Hi,
I have an org VDC with an edge gateway and a routed organization network. VMs on the routed org network cannot get out past the edge gateway.
The gateway has the following details:
External IP - 10.7.190.246
Internal IP - 10.10.20.1
There are no firewalls on either the edge gateway or the org VDC network.
From a VM in the org, connected to the org gateway, I cannot ping the 10.10.20.1 address.
From the edge gateway appliance (the VM itself) I cannot ping the IP of the VM in the org VDC (10.10.20.2)
I have disconnected all the VMs in the org from this network, deleted it and redeployed it from scratch. No luck.
I have also created a couple of new VMs in the org which correctly get an IP address, but still cannot reach the gateway IP (10.10.20.1)
Can anyone give me some advice on where I should look from here??
TIA
Ok, there's more to this than I first thought.
It appears that the affected VMs cannot get network connectivity at all.
If I take a VM and attach it to a standard dvSwitch port group outside of vCloud completely, and give it a LAN IP address, it still can't ping anything. Anywhere.
I've even gone as far as removing the VMs NIC and adding a new one. No dice.
What does vCD 5.1 do to VMs???? (or vShield for that matter...)
What kind of network pool are you using?
We're using a VCD-NI pool.
This morning things are looking even worse. We're in a situation now where we can't connect to any VMs in our vCloud environments at all.
When a VM is connected to a network backed by VCDNI network pool, and the VM is powered on, then some dvfilter attributes are added to the VM's .vmx file. You can't just take the VM and then connect it to some other portgroup and expect it to work (because of those attributes). Stopping the vApp should clear those attributes from the .vmx file.
Ah, ok. That's interesting, I didn't know that.
I'm still at a loss though. The vShield edges seem to be working fine, from the LAN I can ping both the external and internal interfaces of them.
When it comes to the VMs inside the organisations though, I cant ping anything. They can't ping eachother or the vShield gateway.
Sounds like a VCDNI issue then. The common problems I see are that the VLAN used for VCDNI is not plumbed into the physical switch to the hosts, or the hosts are not prepared correctly with the vcd host agent. I'd start with the VLAN
Hi,
Our Pool doesn't have a VLAN associated with it. The VLAN ID field in the Network Pool Settings is empty (and greyed out.)

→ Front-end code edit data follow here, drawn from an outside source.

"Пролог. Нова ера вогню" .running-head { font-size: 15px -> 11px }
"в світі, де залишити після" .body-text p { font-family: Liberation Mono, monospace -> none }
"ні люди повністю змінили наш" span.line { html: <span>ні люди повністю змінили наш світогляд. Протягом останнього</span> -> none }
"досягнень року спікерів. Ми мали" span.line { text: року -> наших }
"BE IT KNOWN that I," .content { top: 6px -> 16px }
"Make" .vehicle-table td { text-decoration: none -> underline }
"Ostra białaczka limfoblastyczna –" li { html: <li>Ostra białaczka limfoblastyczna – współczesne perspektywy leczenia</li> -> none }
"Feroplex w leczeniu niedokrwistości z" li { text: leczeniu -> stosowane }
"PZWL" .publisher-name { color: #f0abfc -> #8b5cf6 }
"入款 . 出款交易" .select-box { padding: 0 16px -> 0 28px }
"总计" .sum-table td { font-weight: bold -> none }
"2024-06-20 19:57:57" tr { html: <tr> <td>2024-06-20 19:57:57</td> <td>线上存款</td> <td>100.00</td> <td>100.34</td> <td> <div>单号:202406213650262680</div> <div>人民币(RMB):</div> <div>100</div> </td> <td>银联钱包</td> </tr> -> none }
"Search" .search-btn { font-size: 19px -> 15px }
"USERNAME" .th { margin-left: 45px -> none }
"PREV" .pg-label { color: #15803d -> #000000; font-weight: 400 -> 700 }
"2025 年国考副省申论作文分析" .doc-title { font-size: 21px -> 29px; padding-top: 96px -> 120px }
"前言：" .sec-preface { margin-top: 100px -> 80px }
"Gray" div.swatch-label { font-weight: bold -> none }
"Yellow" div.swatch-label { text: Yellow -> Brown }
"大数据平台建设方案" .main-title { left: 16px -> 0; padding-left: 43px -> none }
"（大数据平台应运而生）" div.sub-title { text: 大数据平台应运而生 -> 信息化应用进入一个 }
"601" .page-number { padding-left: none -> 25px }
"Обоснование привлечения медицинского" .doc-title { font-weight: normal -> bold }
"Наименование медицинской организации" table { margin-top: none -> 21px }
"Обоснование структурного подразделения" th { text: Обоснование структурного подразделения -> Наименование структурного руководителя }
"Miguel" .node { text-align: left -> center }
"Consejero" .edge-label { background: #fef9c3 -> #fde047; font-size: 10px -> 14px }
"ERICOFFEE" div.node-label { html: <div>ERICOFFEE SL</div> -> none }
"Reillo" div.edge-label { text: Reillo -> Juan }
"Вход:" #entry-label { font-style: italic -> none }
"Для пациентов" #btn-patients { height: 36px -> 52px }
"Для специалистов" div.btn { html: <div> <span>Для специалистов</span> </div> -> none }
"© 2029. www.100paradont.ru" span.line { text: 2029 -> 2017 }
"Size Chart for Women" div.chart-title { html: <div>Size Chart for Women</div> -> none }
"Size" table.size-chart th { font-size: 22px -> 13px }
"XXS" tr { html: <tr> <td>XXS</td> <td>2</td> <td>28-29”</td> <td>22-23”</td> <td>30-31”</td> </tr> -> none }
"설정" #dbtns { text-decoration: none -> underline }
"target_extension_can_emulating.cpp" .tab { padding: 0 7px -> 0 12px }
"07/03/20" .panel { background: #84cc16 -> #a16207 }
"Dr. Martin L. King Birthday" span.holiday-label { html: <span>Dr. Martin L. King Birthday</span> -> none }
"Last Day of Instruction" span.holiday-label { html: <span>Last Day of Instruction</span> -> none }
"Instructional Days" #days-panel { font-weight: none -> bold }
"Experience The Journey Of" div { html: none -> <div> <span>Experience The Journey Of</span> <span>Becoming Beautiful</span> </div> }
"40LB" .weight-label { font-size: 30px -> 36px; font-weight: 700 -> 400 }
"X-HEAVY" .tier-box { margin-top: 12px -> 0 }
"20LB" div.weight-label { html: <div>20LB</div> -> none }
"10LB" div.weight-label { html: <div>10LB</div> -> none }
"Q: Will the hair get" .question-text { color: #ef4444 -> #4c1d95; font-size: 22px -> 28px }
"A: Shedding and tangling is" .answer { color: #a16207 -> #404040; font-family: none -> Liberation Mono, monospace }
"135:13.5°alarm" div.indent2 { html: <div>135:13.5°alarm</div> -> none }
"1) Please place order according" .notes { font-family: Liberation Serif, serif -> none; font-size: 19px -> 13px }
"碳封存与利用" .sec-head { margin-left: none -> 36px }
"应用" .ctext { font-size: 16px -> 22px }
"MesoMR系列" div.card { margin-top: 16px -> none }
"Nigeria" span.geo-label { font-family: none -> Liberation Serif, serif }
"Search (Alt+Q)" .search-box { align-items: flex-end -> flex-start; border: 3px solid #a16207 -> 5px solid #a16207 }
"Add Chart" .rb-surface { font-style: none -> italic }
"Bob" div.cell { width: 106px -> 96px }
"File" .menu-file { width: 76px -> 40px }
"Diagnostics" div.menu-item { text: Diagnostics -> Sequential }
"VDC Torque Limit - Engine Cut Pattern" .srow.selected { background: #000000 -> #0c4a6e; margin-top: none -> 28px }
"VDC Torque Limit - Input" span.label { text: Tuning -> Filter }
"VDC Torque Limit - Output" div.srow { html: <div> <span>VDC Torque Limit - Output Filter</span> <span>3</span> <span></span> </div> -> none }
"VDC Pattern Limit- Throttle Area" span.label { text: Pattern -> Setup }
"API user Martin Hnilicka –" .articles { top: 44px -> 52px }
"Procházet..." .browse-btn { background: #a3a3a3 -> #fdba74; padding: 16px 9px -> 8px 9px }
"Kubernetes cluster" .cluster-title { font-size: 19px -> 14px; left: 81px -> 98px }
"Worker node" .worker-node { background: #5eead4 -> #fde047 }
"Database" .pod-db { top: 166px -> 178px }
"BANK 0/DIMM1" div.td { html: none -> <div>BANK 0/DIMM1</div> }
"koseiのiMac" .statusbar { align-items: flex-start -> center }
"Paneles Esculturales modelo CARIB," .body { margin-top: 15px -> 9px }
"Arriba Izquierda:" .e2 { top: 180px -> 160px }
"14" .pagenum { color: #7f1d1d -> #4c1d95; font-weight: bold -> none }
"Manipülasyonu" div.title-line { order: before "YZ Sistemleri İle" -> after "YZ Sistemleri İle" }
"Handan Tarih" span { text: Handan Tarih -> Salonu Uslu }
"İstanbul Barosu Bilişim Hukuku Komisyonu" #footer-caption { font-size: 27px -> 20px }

I should also mention, that this environment was working 100% yesterday.
There was some maintenance performed overnight, which entailed putting all ESX hosts into maintenance mode and moving their management interfaces to standard vSwitches (we've had some fun with the dVswitches over the last few weeks...) I don't know if that would have affected things?
From the VCD Hosts list, I see all hosts as being OK. There are no errors there.
Try putting all hosts into maintenance mode once at a time, unprepare, reboot, reprepare, and take out of maintenance mode
Ok, I'll give that a go. Thanks.
Thanks _Morpheus_ looks like your advice has resolved the issue. Put all the hosts into maintenance mode, unprepeared, rebooted, prepared and out of maintenance mode.
Things are back to normal now. Which leads to the obvious question, are there any known circumstances that would cause this issue to happen?
Thanks
If it was working right up until you messed with the management portgroup then who knows what will happen to the dvfilter processing. VCDNI encapsulates packets and sends them out the management portgroup using the management IP address. I really don't know what would happen if you have established VCDNI networks and then do something to mess with the management layer. I guess users shouldn't do this type of thing since it seems to break VCDNI.